En Argentina los máximos conductores a nivel gobierno nacional, provincial y municipal deben ser hombres con dotes de liderazgo, carismáticos, enfáticos y, en algunos casos, hasta exagerados. No hay mayor adhesión para los que tienen perfil bajo o mesurado. Lo demuestra la historia aunque hay excepciones, claro está.
Es por demás ilustrativo un caso que se dio cuando retornó la democracia. En los estudios del canal de TV los periodistas moderaron un debate de candidatos a intendente. La mayoría de los postulantes se peleó por presentar ideas brillantes y hasta inéditas.
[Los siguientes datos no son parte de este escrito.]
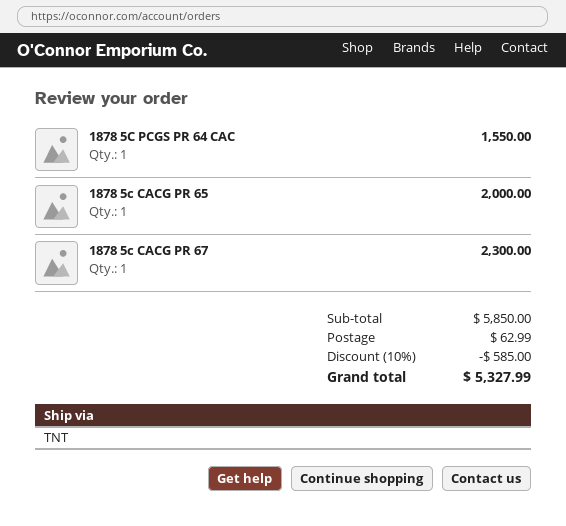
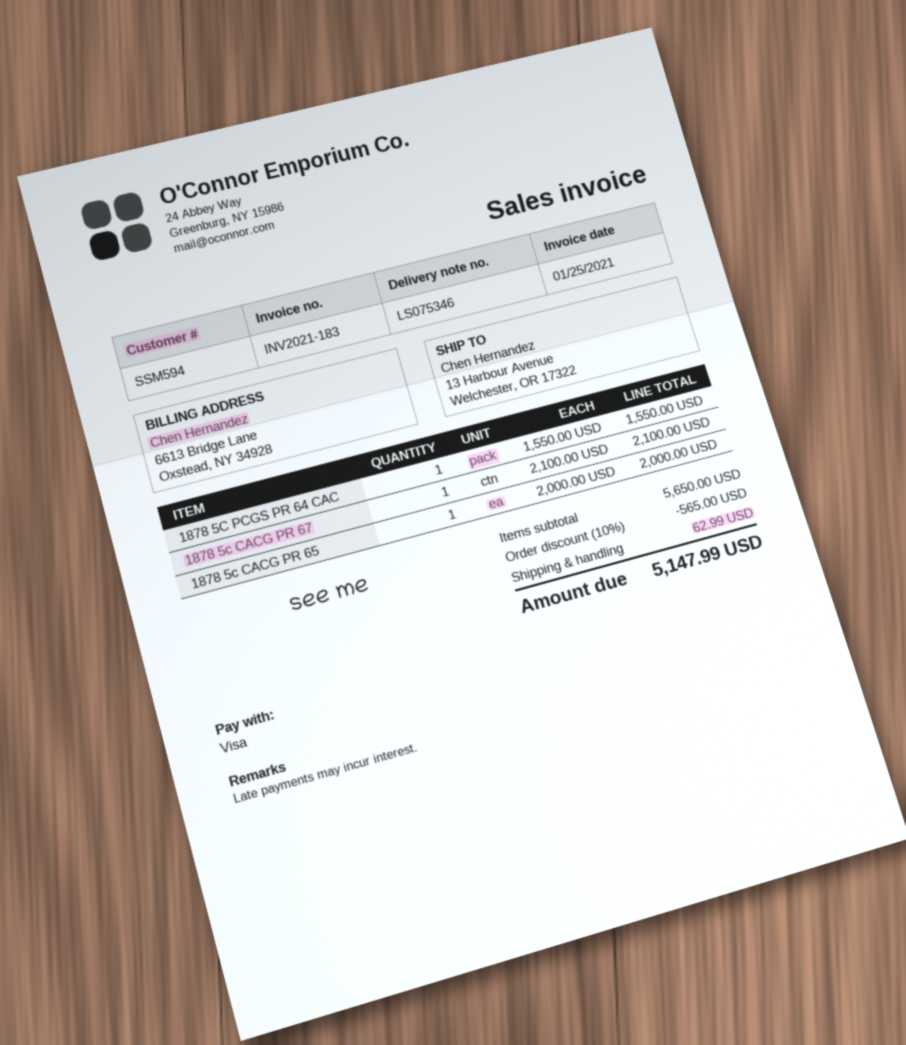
1878 5c CACG PR 67: 1 for 2300.00 -> 1 for 2100.00
subtotal: 5850.00 -> 5650.00
discount: 10% = 585.00 -> 10% = 565.00
total: 5327.99 -> 5147.99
Algunos televidentes dudaron. La mayoría adhirió. Algunos con fervor. El candidato que, por el orden establecido, aparecía último era una persona que reunía dos virtudes esenciales para ocupar un cargo público: idoneidad (fue un profesional muy reconocido) y honestidad intelectual. A punto tal que al ser requerido sobre qué obras impulsaría, respondió con un lacónico: “no puedo prometer nada antes de interiorizarme sobre las cuentas de la comuna; pasaron años sin control”. Tras la votación quedó último. Nunca se sabrá si, de haber triunfado, hubiera sido buen intendente pero daba el perfil, sin dudas.
El hecho, real por cierto, deja más de una lectura aparte de la introducción que refería a la necesidad de que nos tomen de la mano; aceptamos que nos mientan aun sabiendo que no es posible que Argentina llegue a la estratósfera…
Nos hemos acostumbrado a la demagogia. A la propaganda que expresa verdades a medias o es directamente mentirosa.
Además, aquel candidato salió último porque no solamente precisamos guías sino que libramos nuestra suerte a su accionar. Y no controlamos. Ni tampoco siempre castigamos a la hora de elegir. Si lo que hay que administrar en lugar del Estado fuera una empresa nuestra, al gerente elegido lo controlaríamos por más confianza y afecto que le tuviéramos y, si no cumpliera e hiciera las cosas día a día como corresponden, lo echaríamos sin miramientos.
Que nosotros no nos quejemos ni con el sufragio impongamos premios y castigos, a algunos les viene muy bien; gozan de mandatos tranquilos y tan prolongados que parecen vitalicios.